• [REQUIRED ACTION]: This task calls for copying each line below that contains "maxObjectId".

• [Before-and-after change data]:
§ §

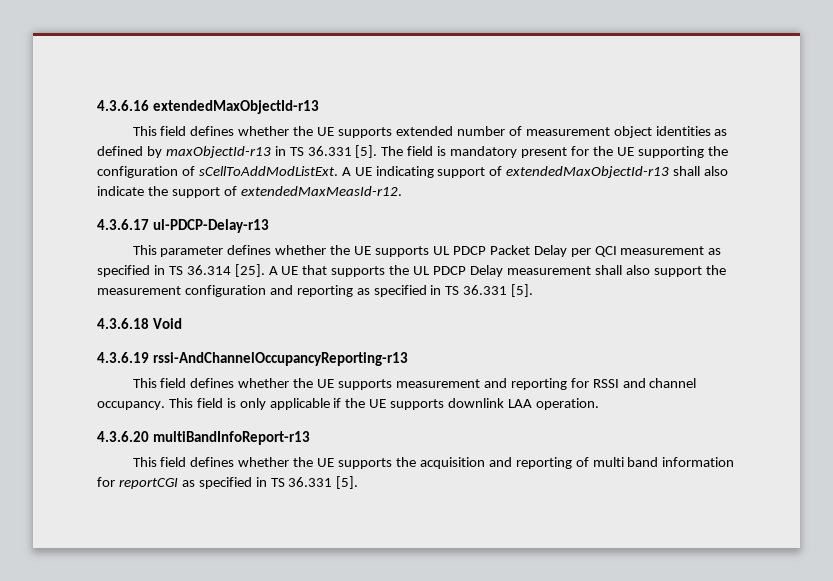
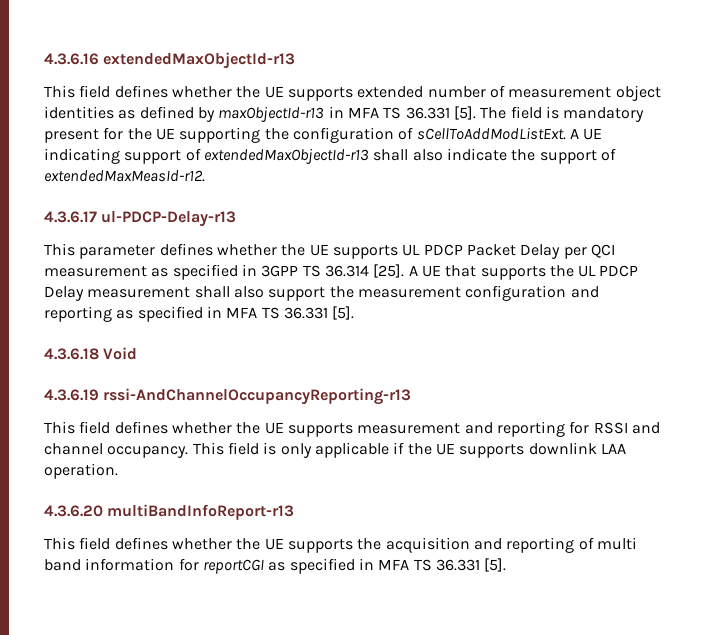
- This field defines whether the UE supports extended number of measurement object identities as defined by maxObjectId-r13 in TS 36.331 [5].
+ This field defines whether the UE supports extended number of measurement object identities as defined by maxObjectId-r13 in MFA TS 36.331 [5].
- This parameter defines whether the UE supports UL PDCP Packet Delay per QCI measurement as specified in TS 36.314 [25].
+ This parameter defines whether the UE supports UL PDCP Packet Delay per QCI measurement as specified in 3GPP TS 36.314 [25].
- A UE that supports the UL PDCP Delay measurement shall also support the measurement configuration and reporting as specified in TS 36.331 [5].
+ A UE that supports the UL PDCP Delay measurement shall also support the measurement configuration and reporting as specified in MFA TS 36.331 [5].
- This field defines whether the UE supports the acquisition and reporting of multi band information for reportCGI as specified in TS 36.331 [5].
+ This field defines whether the UE supports the acquisition and reporting of multi band information for reportCGI as specified in MFA TS 36.331 [5].

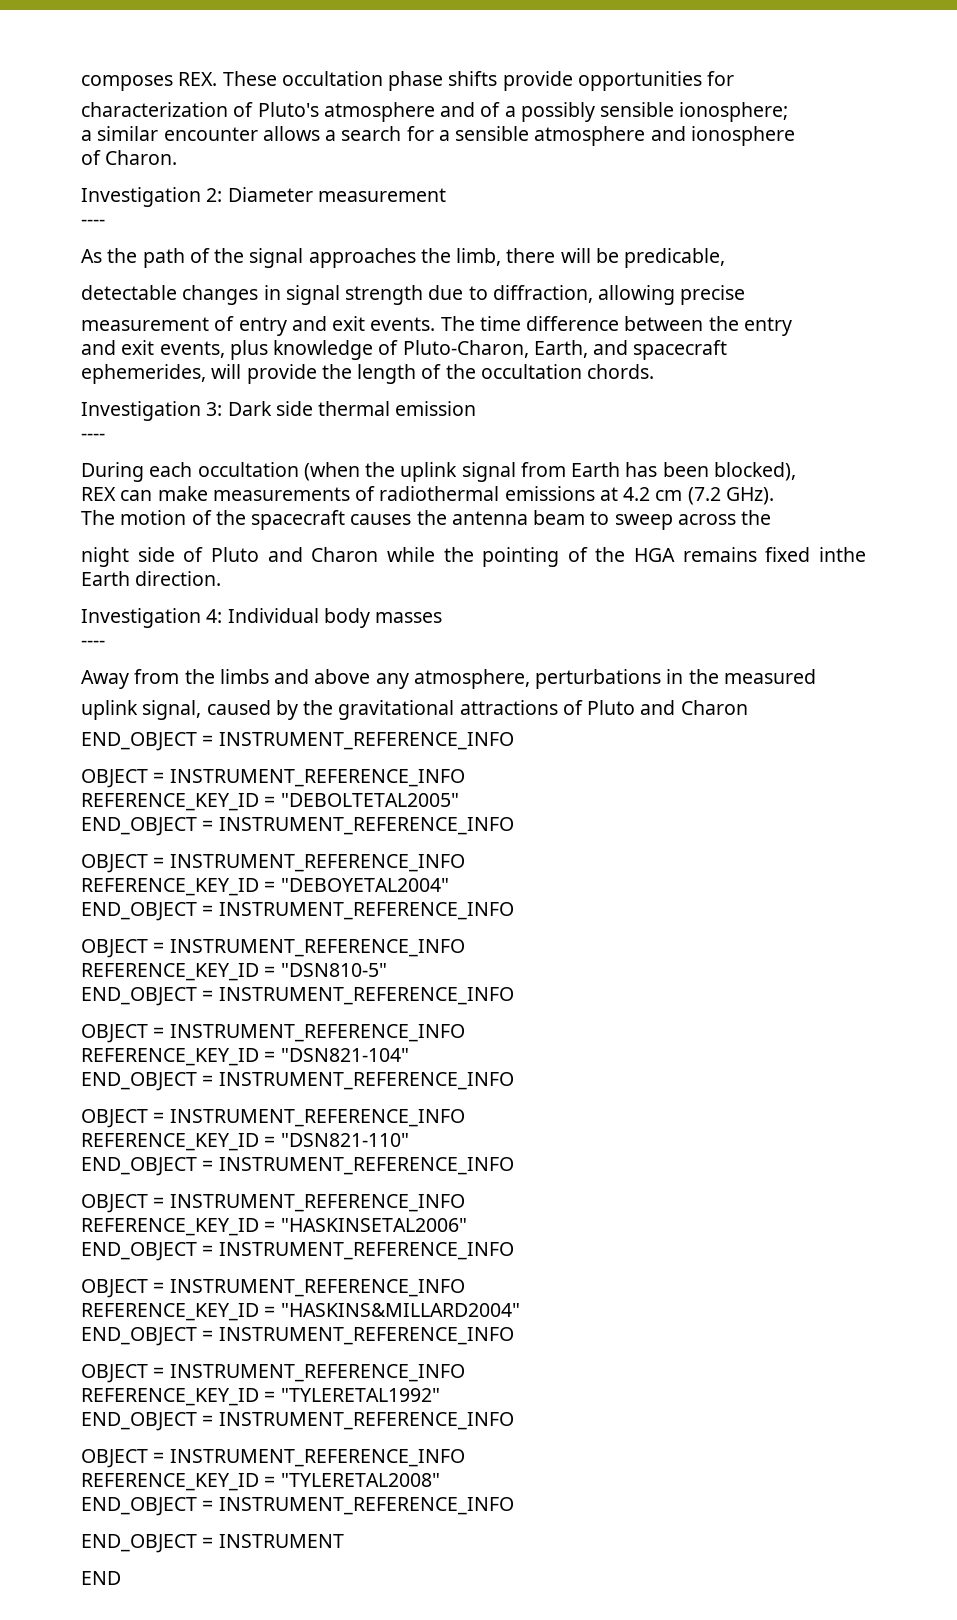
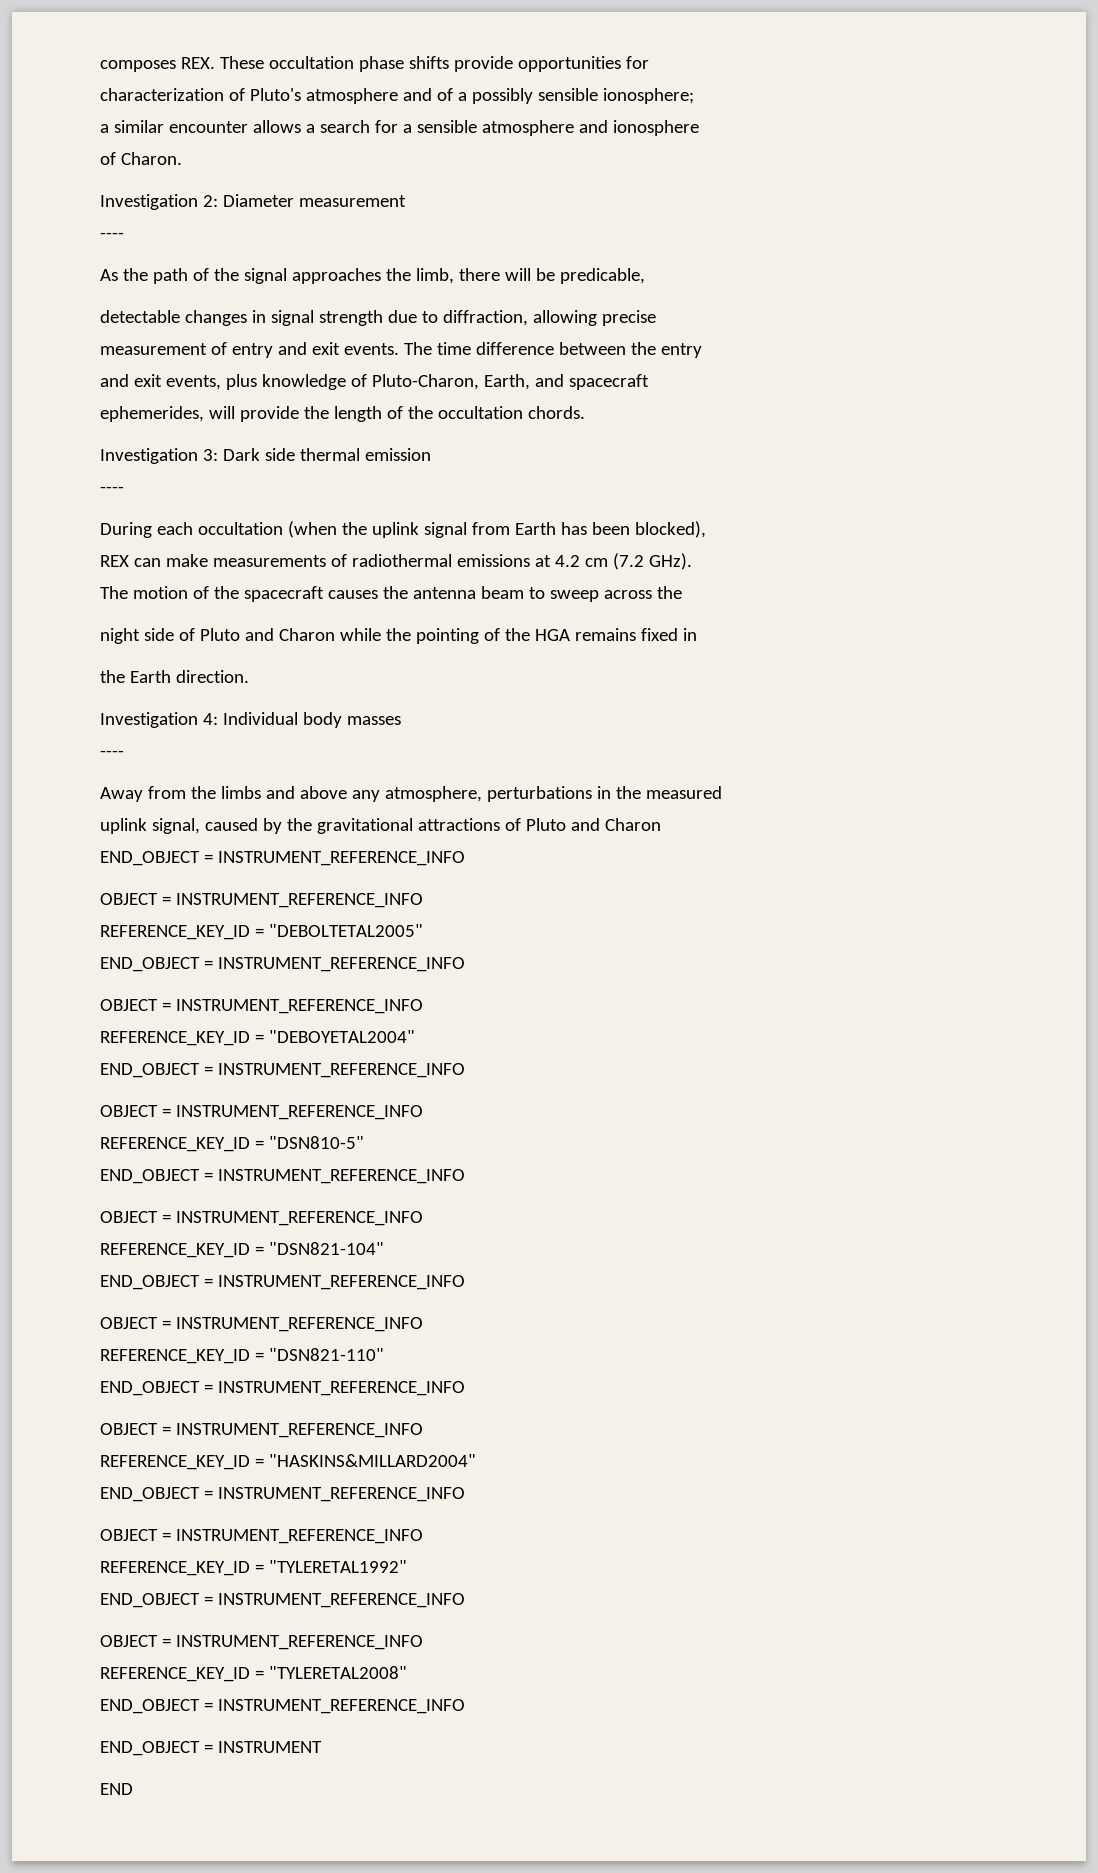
- night side of Pluto and Charon while the pointing of the HGA remains fixed inthe Earth direction.
+ night side of Pluto and Charon while the pointing of the HGA remains fixed in
+ the Earth direction.
- REFERENCE_KEY_ID = "HASKINSETAL2006"
- END_OBJECT = INSTRUMENT_REFERENCE_INFO
- OBJECT = INSTRUMENT_REFERENCE_INFO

§ §

• [OUTPUT OF THE EXERCISE]:
- This field defines whether the UE supports extended number of measurement object identities as defined by maxObjectId-r13 in TS 36.331 [5].
+ This field defines whether the UE supports extended number of measurement object identities as defined by maxObjectId-r13 in MFA TS 36.331 [5].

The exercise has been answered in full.